John Tucker, CEO, SC Pharmaceuticals: I think the Medicare redesign clearly for us is going to be one. When patients can fill their drug, again, it helps our net sales, helps our unit ship, But really, it’s kind of a halo impact and docs write more. The continued expansion of the sales force or the expansion of the sales force we did, seeing all of these reps now participating, It takes time to build this business. This is you just need to walk in and start shifting doctors from one oral drug to another oral drug. You created a market.
These reps that have been out there a little while are really driving sales. The new reps are participating. So those two things, plus just the organic growth the product has when it gets on the market and does really well for patients and docs.
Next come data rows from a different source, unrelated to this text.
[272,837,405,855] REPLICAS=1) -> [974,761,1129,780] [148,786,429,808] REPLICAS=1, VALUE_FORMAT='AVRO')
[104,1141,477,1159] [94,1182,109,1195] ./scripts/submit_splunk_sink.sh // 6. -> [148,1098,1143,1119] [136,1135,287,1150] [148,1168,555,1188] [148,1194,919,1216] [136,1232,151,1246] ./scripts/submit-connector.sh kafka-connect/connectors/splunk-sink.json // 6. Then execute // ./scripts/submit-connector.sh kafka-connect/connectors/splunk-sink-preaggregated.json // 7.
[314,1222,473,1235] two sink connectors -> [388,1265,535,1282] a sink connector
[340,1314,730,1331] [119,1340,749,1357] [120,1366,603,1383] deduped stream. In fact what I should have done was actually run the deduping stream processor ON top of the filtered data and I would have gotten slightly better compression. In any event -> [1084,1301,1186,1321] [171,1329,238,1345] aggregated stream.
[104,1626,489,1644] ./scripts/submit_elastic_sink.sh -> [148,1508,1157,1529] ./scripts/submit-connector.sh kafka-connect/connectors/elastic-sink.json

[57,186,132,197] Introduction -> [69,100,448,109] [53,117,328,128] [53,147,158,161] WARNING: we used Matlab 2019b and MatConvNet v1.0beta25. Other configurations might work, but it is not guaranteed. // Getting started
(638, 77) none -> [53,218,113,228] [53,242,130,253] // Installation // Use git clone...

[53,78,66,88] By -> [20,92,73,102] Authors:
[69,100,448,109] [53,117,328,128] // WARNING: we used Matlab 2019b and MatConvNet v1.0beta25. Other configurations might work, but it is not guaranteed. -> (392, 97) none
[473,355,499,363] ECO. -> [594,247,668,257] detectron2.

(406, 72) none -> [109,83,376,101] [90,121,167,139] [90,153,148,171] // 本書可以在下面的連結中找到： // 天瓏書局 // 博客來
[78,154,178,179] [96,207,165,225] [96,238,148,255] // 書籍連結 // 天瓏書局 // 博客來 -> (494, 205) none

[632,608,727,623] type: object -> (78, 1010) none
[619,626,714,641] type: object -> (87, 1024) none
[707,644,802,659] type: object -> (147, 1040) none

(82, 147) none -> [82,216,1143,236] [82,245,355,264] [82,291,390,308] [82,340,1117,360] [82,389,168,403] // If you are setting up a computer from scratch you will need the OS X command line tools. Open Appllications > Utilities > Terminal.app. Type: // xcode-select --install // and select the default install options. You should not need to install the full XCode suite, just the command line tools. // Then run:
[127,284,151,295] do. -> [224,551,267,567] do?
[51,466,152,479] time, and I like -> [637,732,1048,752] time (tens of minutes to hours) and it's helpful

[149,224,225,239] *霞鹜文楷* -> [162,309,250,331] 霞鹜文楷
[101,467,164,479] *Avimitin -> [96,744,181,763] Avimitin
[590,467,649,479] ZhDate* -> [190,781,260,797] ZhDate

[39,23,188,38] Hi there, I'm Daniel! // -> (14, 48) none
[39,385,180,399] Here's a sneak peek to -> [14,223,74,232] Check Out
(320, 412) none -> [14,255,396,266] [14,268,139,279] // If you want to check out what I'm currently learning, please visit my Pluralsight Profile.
But then you accelerate that with the kidney nephrologists, and we really think those are the big drivers for this year, into next year, and beyond.
Doug Zhao, Senior Analyst, AC Wainwright: Okay. Well, I think we have to wrap wrap there. So thank you very much, and look forward to subsequent updates through the rest of the year.
John Tucker, CEO, SC Pharmaceuticals: Great, Doug. Thank you very much.